Но слишком уж звонка песня, уж рядом она, вот здесь, за пригорком.
И колонна замирает, каждый боится спросить соседа и боится на него глядеть, каждый смотрит в небо: оно не обманет, оно молчаливо, но в нем
сейчас – песня.
* * *
Выходит из за пригорка полк. Все бойцы в «богатырках» – высоковерхих шапках, как у буденновцев, шинельки на них ладные, рукавицы теплые. И шаг
печатают, будто на параде, а впереди, рядом со знаменем, – командиры. И песню ревут так, что воздух трясется.
– Ура! – тихо и хрипло говорит заросший седой боец с обвязанной марлей рукой, висящей на перевязи.
– Ура! – шепчет старик партизан сквозь слезы.
– Ура! – страшно и тонко кричит мальчишка с обмороженным лицом.
Все ближе и ближе полк, вот он проходит мимо, к бойцам тянутся руками, их трогают, просто трогают, чтобы убедиться в яви, чтобы набраться от них
силы, чтобы распрямить плечи.
Проходят бойцы ровными квадратами, поротно, проходят мимо обмороженных и раненых героев. Проходят с песней и шаг печатают по мерзлому снегу.
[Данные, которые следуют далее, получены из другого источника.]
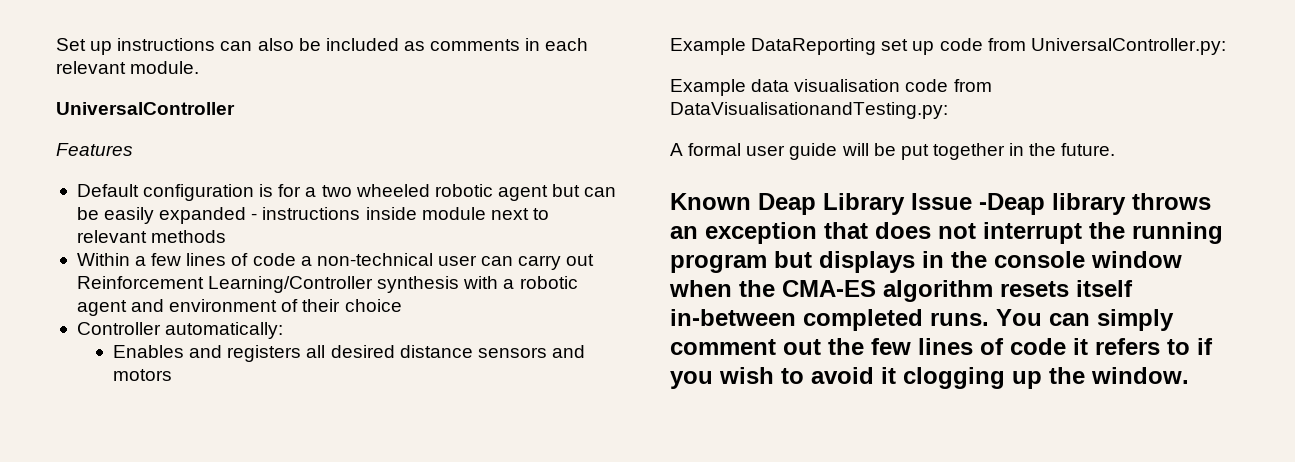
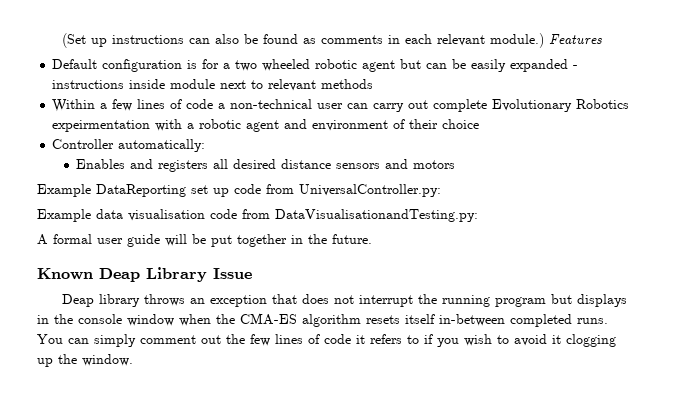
[56,38,86,51] Set -> [61,33,86,48] (Set
[325,38,399,51] included -> [262,34,298,44] found
[130,61,200,74] [56,102,235,115] module. // UniversalController // -> [489,33,544,48] module.)
[76,276,460,293] Reinforcement Learning/Controller synthesis -> [433,99,630,112] [52,120,151,132] complete Evolutionary Robotics expeirmentation
[979,193,1045,215] -Deap -> [61,294,94,307] // Deap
Прошел полк, а те, которые только что брели на запад, отступая, сейчас останавливаются. Сначала нерешительно топчутся на месте, потом, словно по
команде, поворачивают голову вслед прошедшему полку, а потом – кто бегом, а кто, взвалив на плечи товарища и еле еле передвигаясь, –
отправляются следом за прошедшим полком, к передовым, откуда только что откатывались, – на восток.
ВАГОН БЛЮХЕРА
В салон вагон главковерха, прицепленный к бронепоезду, выстроилась очередь. Купцы, журналисты, командиры, крестьяне, железнодорожники. Но у
дверей вагона два народармейца в тулупах молча преграждают штыками дорогу всякому, что бы тот ни объяснял. На соседних путях из теплушек
выгружаются все новые, прибывшие из тыла части: люди, кони, пушки. На громадной и наполовину сожженной артиллерийскими обстрелами привокзальной
площади перекрикиваются молоденькие комвзводы, выстраивая бойцов поротно. Возле вокзала стоят походные кухни, и повара разливают в миски
дымящийся на морозе суп людям, только что вырвавшимся из окружения. Среди оборванных и обожженных бойцов ходят медсестры в высоких колпаках с
красными крестами, и среди этих окровавленных и заросших людей они кажутся такими чистенькими и ломкими, что даже боязно за них. К наскоро
построенной бане стоят в очередь бойцы с шайками, мылом, вениками и новеньким обмундированием. В очереди шутки, смех, мужичий молодой заигрыш –
кто кого плечом в сугроб подтолкнет, а кто снежку сыпанет за ворот… Горят костры, выстреливают окрест себя пулеметными красными взбрызгами. У
костров проводят беседы агитаторы, возле крестьянских повозок, в которых из деревень привезли муку и мясо, перекатывает гармоника – словом, все
оживлено тем особым, несколько лихорадочным ожиданием, которое обычно предшествует всякому большому сражению.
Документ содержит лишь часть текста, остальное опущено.